- _DATASET CONTENT_:

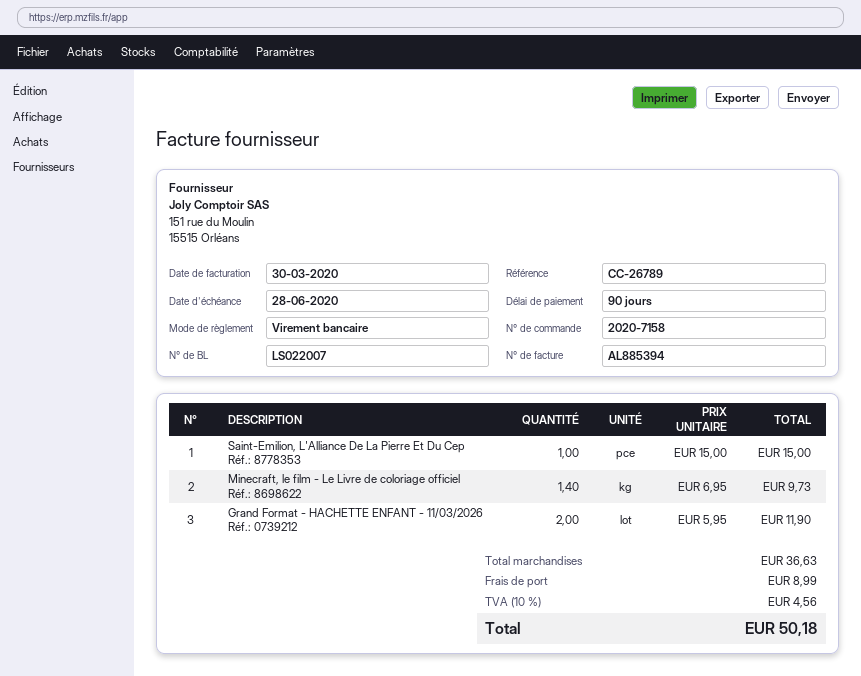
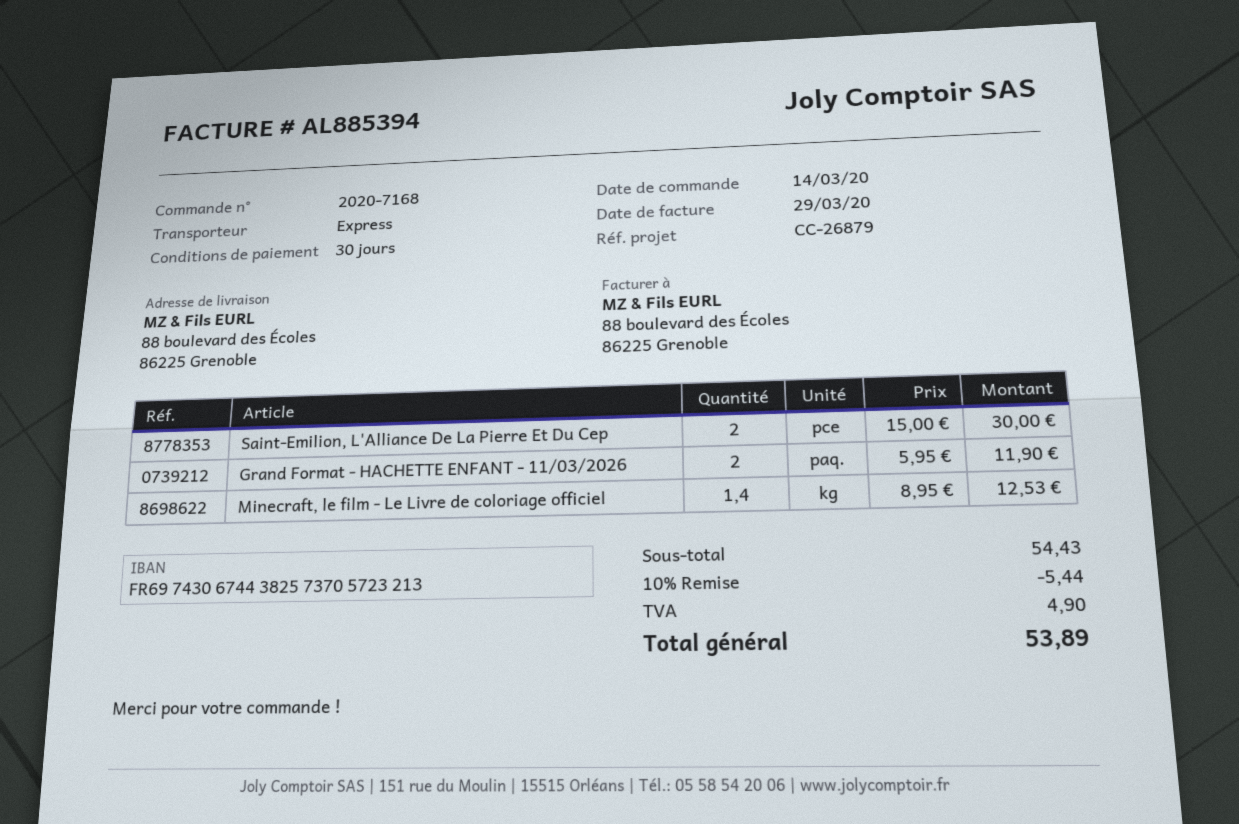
order number: 2020-7158 -> 2020-7168
invoice date: 2020-03-30 -> 2020-03-29
payment terms: 90 days -> 30 days
reference: CC-26789 -> CC-26879
Saint-Emilion, L'Alliance De La Pierre Et Du Cep: 1 x 15.00 = 15.00 -> 2 x 15.00 = 30.00
Minecraft, le film - Le Livre de coloriage officiel: 1.4 x 6.95 = 9.73 -> 1.4 x 8.95 = 12.53
subtotal: 36.63 -> 54.43
discount: none -> 10% = 5.44
shipping: 8.99 -> none
tax: 4.56 -> 4.90
total: 50.18 -> 53.89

- _EXERCISE GOAL_: Except for the pictures, set down all of the records exactly as they are.

- _SOLUTION TO THE PROBLEM_:
order number: 2020-7158 -> 2020-7168
invoice date: 2020-03-30 -> 2020-03-29
payment terms: 90 days -> 30 days
reference: CC-26789 -> CC-26879
Saint-Emilion, L'Alliance De La Pierre Et Du Cep: 1 x 15.00 = 15.00 -> 2 x 15.00 = 30.00
Minecraft, le film - Le Livre de coloriage officiel: 1.4 x 6.95 = 9.73 -> 1.4 x 8.95 = 12.53
subtotal: 36.63 -> 54.43
discount: none -> 10% = 5.44
shipping: 8.99 -> none
tax: 4.56 -> 4.90
total: 50.18 -> 53.89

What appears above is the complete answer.